HALLOWELL — Commercial property owners could face new regulations about handling snow this winter.

A draft ordinance discussed this week could shift the burden of snow clearance to Hallowell’s downtown commercial property owners, as well as require them to install fenders on portions of roofs that face the street.

The first reading of three before the ordinance becomes part of the city charter was approved unanimously.

According to City Manager Nate Rudy, the ordinance was drafted to make sure the sidewalks are clear and roof fenders are installed for safety reasons and to help keep the city’s businesses accessible to patrons.

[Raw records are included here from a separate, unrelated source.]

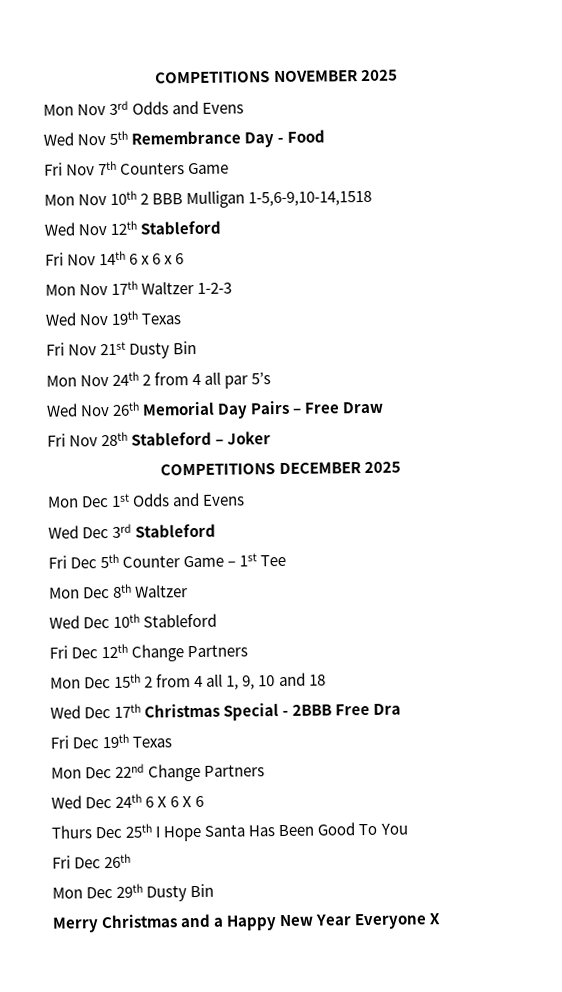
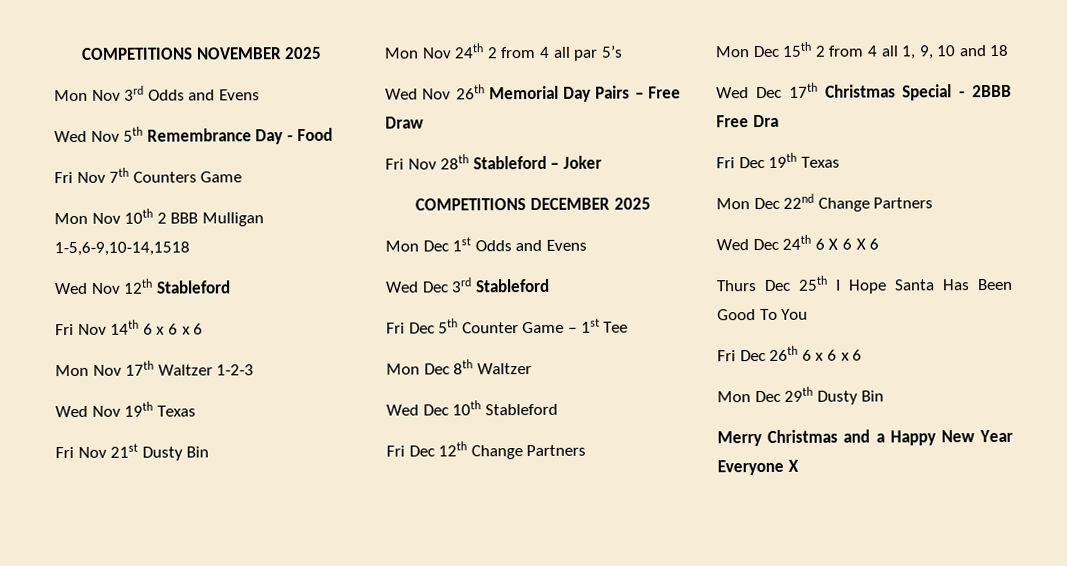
- Fri Dec 26th
+ Fri Dec 26th 6 x 6 x 6

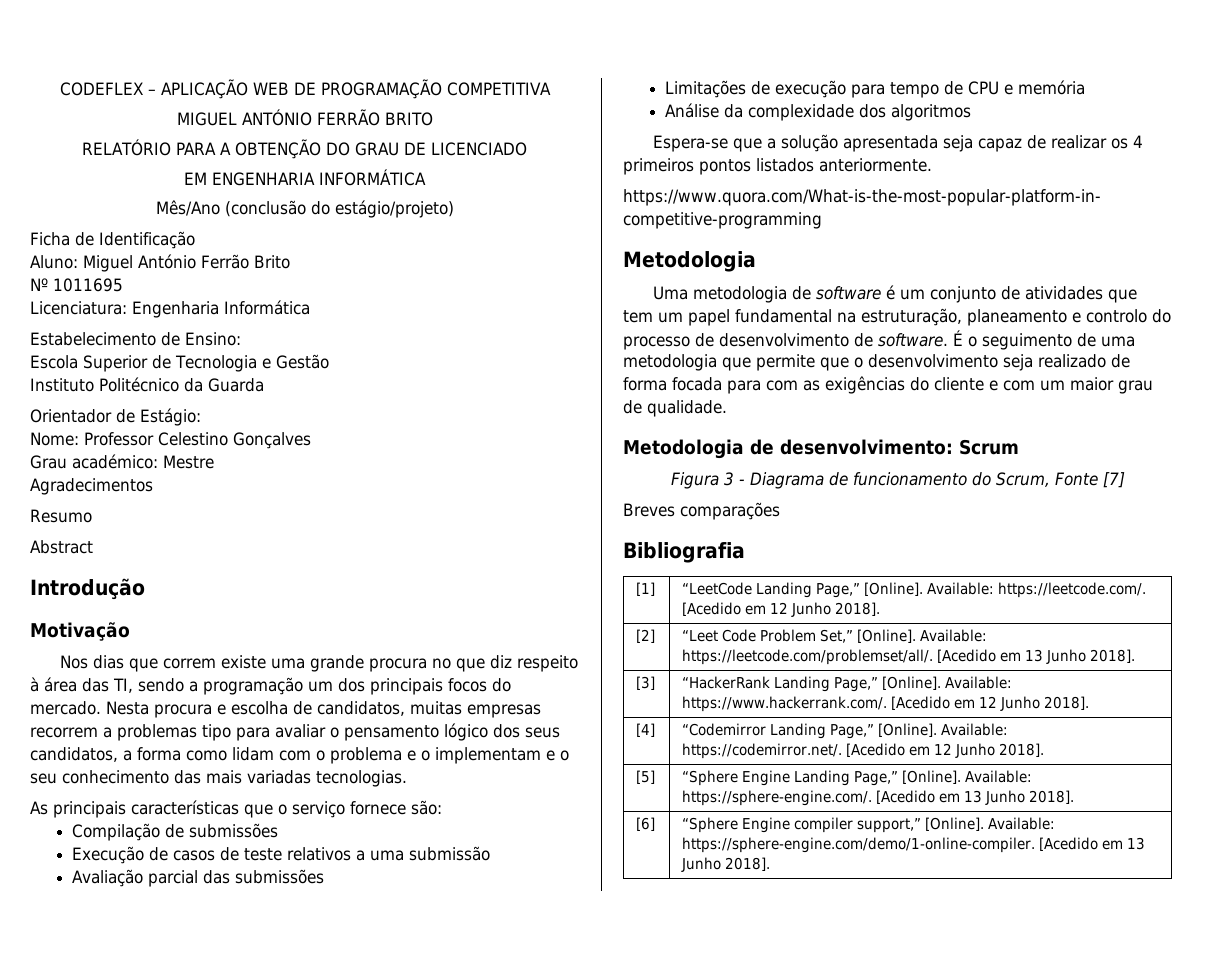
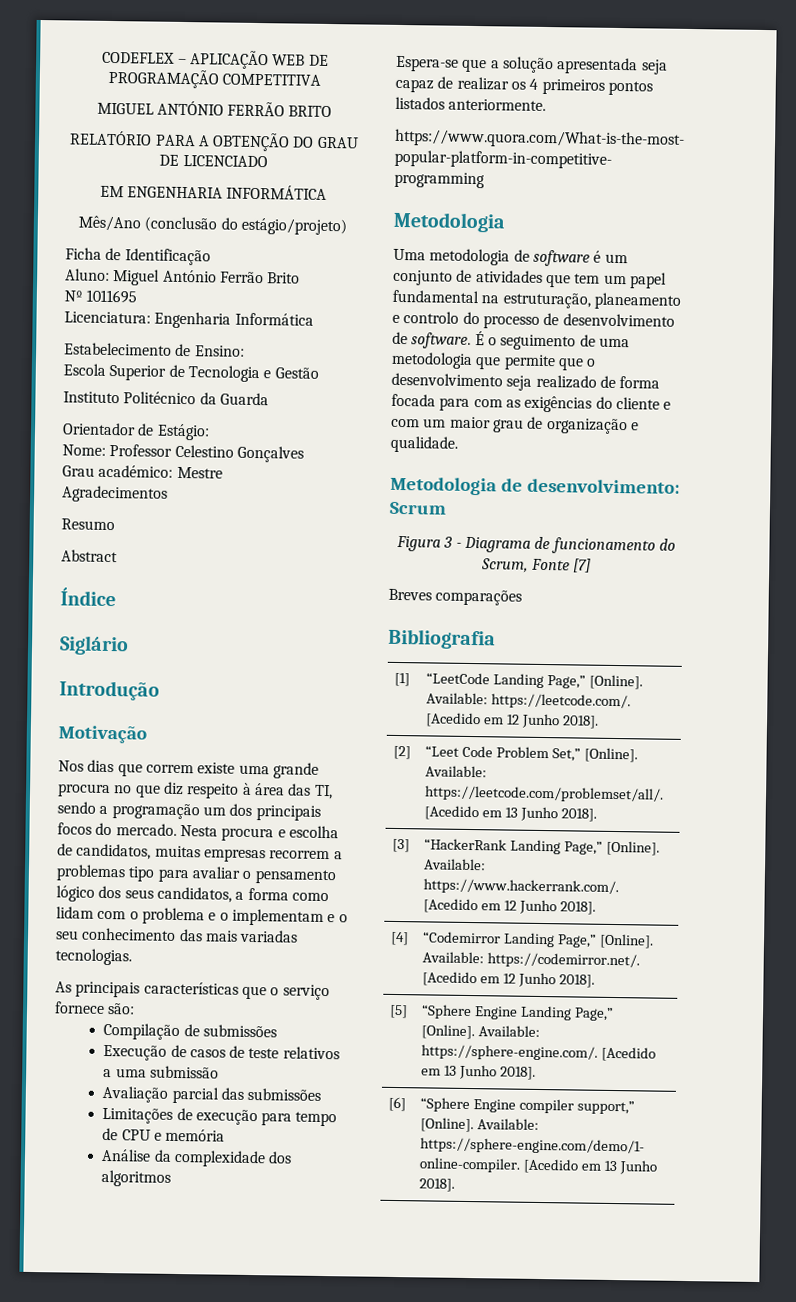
+ Índice
+ Siglário
- É o seguimento de uma metodologia que permite que o desenvolvimento seja realizado de forma focada para com as exigências do cliente e com um maior grau de qualidade.
+ É o seguimento de uma metodologia que permite que o desenvolvimento seja realizado de forma focada para com as exigências do cliente e com um maior grau de organização e qualidade.

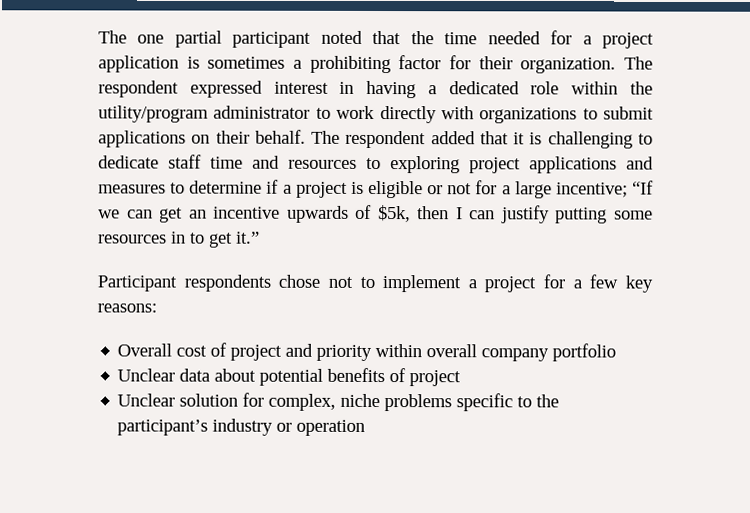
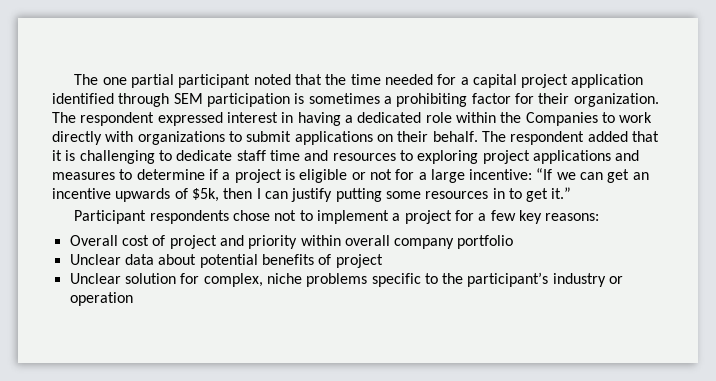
- The one partial participant noted that the time needed for a project application is sometimes a prohibiting factor for their organization.
+ The one partial participant noted that the time needed for a capital project application identified through SEM participation is sometimes a prohibiting factor for their organization.
- The respondent expressed interest in having a dedicated role within the utility/program administrator to work directly with organizations to submit applications on their behalf.
+ The respondent expressed interest in having a dedicated role within the Companies to work directly with organizations to submit applications on their behalf.
- The respondent added that it is challenging to dedicate staff time and resources to exploring project applications and measures to determine if a project is eligible or not for a large incentive; “If we can get an incentive upwards of $5k, then I can justify putting some resources in to get it.”
+ The respondent added that it is challenging to dedicate staff time and resources to exploring project applications and measures to determine if a project is eligible or not for a large incentive: “If we can get an incentive upwards of $5k, then I can justify putting some resources in to get it.”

“Our goal is to make sure the sidewalks are safe, and ice and snow are removed for the benefit of all users,” he said. “This ordinance applies specifically to the downtown district, with fenders facing a street where the snow might come off the roof in the street.”

Rudy said he spoke with City Solicitor Amy Tchao about the proposed ordinance before going to councilors with the first draft.


The standards of snow removal, according to the ordinance draft, apply to commercial property owners “whose property is located in the Downtown District … or in any other zoning district that abuts the Downtown District” or abuts streets identified in the ordinance. Those streets include downtown portions of Water, Academy, Union, Central, Winthrop and Second streets, as well as the entire length of Perley’s Lane and Front and Temple streets.

Those owners must remove snow from the entire length and width of the sidewalk in front of their business “within twelve hours after snow has ceased to fall or City sidewalk plows have run.” The snow could be piled on curbs for removal by the city, Rudy said. The newly constructed sidewalks vary in width, however, so the sidewalk plow might not be effective as it previously was downtown.

“Some places (the sidewalk) is wider; other places it’s much more narrow,” Rudy said.

Another section of the ordinance covers dangerous snow or ice buildup. The city will require the ice be removed “immediately after the commercial property owner is made aware that a threatening condition occurs or … within four hours after a City official has verbally or in writing notified the commercial property owner of the condition.”

No business owners were on hand to speak at the Tuesday meeting about the draft ordinance, but a couple reached after them meeting indicated it would have little effect on them — because they’re already clearing snow from their sidewalks.

Dom’s Barber Shop owner Patti Burnett said she didn’t know much specifically about the new ordinance, but she always has shoveled the portion of the sidewalk in front of the shop.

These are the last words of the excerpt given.